In the entries below, find the line with "row order: Label ascending" and print exactly every line from there up to and including the line with "Total | Restated: 38,140 -> 38,690", with no other lines.

Change detection data:
··········
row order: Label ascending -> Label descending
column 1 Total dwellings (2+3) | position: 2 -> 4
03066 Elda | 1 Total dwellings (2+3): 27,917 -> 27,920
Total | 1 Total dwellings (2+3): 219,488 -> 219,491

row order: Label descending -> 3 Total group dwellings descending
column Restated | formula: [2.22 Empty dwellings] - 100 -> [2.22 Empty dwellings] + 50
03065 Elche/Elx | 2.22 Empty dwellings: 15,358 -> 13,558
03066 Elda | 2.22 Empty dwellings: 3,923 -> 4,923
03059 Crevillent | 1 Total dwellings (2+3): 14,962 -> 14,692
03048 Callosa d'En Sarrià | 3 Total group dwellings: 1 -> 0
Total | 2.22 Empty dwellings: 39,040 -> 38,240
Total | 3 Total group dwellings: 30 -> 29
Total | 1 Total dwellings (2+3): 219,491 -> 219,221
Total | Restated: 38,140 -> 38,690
··········
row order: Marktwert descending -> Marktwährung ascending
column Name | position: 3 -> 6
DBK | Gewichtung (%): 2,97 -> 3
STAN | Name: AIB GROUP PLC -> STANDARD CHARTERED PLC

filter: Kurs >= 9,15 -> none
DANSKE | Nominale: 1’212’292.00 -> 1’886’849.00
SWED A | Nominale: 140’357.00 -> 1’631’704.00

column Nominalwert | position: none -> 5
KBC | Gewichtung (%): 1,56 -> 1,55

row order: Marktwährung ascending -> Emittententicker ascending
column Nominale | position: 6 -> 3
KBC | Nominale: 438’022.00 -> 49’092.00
··········
EXERCISE ANSWER
row order: Label ascending -> Label descending
column 1 Total dwellings (2+3) | position: 2 -> 4
03066 Elda | 1 Total dwellings (2+3): 27,917 -> 27,920
Total | 1 Total dwellings (2+3): 219,488 -> 219,491

row order: Label descending -> 3 Total group dwellings descending
column Restated | formula: [2.22 Empty dwellings] - 100 -> [2.22 Empty dwellings] + 50
03065 Elche/Elx | 2.22 Empty dwellings: 15,358 -> 13,558
03066 Elda | 2.22 Empty dwellings: 3,923 -> 4,923
03059 Crevillent | 1 Total dwellings (2+3): 14,962 -> 14,692
03048 Callosa d'En Sarrià | 3 Total group dwellings: 1 -> 0
Total | 2.22 Empty dwellings: 39,040 -> 38,240
Total | 3 Total group dwellings: 30 -> 29
Total | 1 Total dwellings (2+3): 219,491 -> 219,221
Total | Restated: 38,140 -> 38,690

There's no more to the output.